By CARA LORELLO
Staff Reporter
Last Thursday, the Medical Lake Planning Commission was joined by a handful of local developers attending a public hearing for the first reading of the city's 2007-2025 comprehensive plan, which members approved with a developer's request to have land located northeast of the city limits be reincorporated into the city's revised urban growth area (UGA).
The hearing was last of several comp plan reviews before the plan gets presented to the City Council on June 19 for approval to meet the county assessor's deadline of June 30.
The area requested runs east along SR-902 between First Street and Keene Road in Medical Lake, according to developer Rusty Hallen who currently owns and operates two city apartment complexes.
Hallen said at one point he'd been informed by the city that the current Spokane County land was supposed to be annexed into Medical Lake, but that never happened.
“We actually a have a map that shows this…What our desire is, is to put some affordable housing out there,” Hallen here.
Hallen said he could name several reasons why the area ought to be included within the UGA, including feedback from local police who've indicated the need to patrol its roads.
“I think it's the city's responsibility to preserve the (SR-902) corridor,” Hallen said.
City planner Glenn Scholten explained it was a mutual decision by the commission to remove the land from the UGA earlier this year due to its close approximation to a “contentious area” within the eastern periphery of town where residents expressed strong opposition to their being included in the UGA. The area remains excluded.
The commission's decision was also influenced by the city's choice to concentrate both new and future developments to the north of town.
Planning Commissioner Bob Albright said the city's recent placement of a moratorium on all future developments was reason enough to caution any further alternations to the UGA.
“At the present time I feel this is something we as a planning commission need to discuss some more amongst ourselves in view of the moratorium situation before we incorporate any more ground,” Albright said.
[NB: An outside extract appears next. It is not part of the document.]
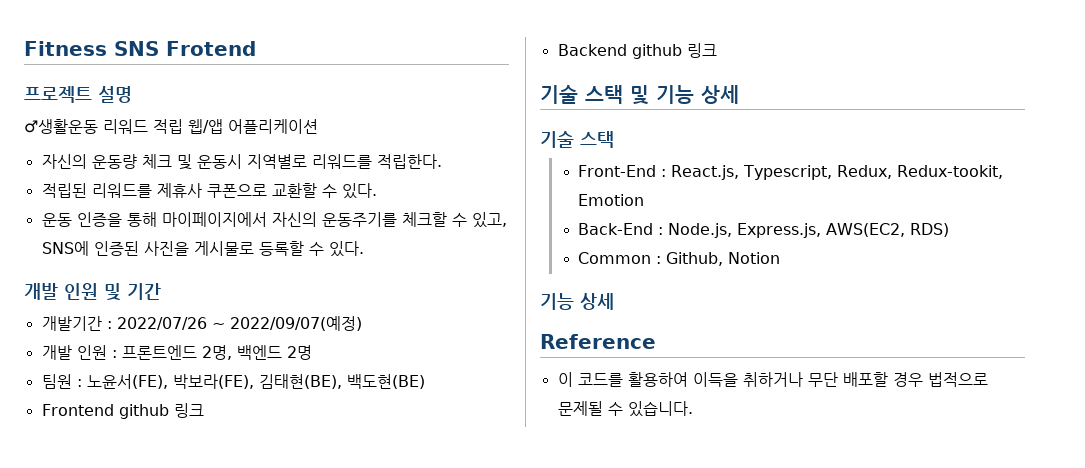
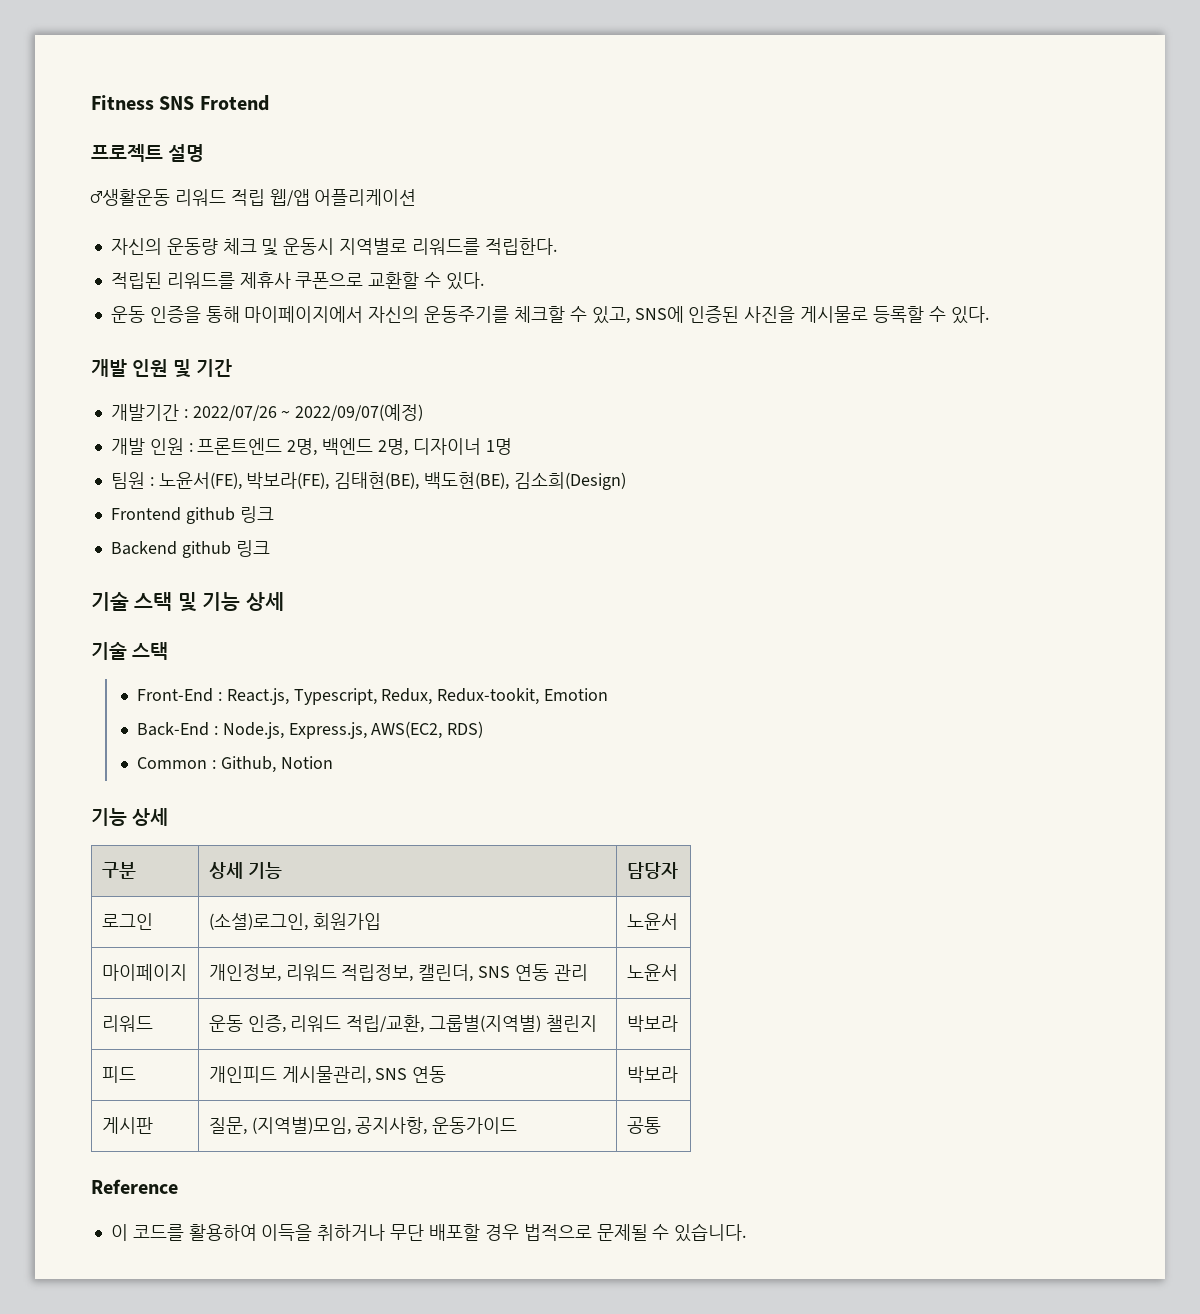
[286,345,312,360] 2명 -> [377,438,512,456] 2명, 디자이너 1명
[346,374,425,389] 백도현(BE) -> [424,472,626,490] 백도현(BE), 김소희(Design)
(614, 301) none -> [101,862,136,879] [208,862,282,879] [626,862,678,879] [101,913,153,930] [208,913,381,931] [626,913,678,930] [101,964,187,981] [208,964,588,982] [626,964,678,981] [101,1015,153,1032] [208,1015,598,1033] [626,1015,678,1032] [101,1066,136,1083] [208,1066,447,1084] [626,1066,678,1083] [101,1117,153,1134] [208,1117,518,1135] [626,1117,661,1134] // 구분 | 상세 기능 | 담당자 // 로그인 | (소셜)로그인, 회원가입 | 노윤서 // 마이페이지 | 개인정보, 리워드 적립정보, 캘린더, SNS 연동 관리 | 노윤서 // 리워드 | 운동 인증, 리워드 적립/교환, 그룹별(지역별) 챌린지 | 박보라 // 피드 | 개인피드 게시물관리, SNS 연동 | 박보라 // 게시판 | 질문, (지역별)모임, 공지사항, 운동가이드 | 공통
Amendments may be proposed to city comprehensive plans once every year, Scholten said. A request to the planning commission is usually the first step to a yearlong wait for changes to process.
“There's still a process you'll need to go through to ask the City Council if you want to be incorporated into the city,” Scholten said.
Planning Commission members closed the two-hour public hearing by approving the comp plan draft as written with Hallen's request to reincorporate land northeast of SR-902 to as far as Bartholomew Road into the UGA for review by the City Council.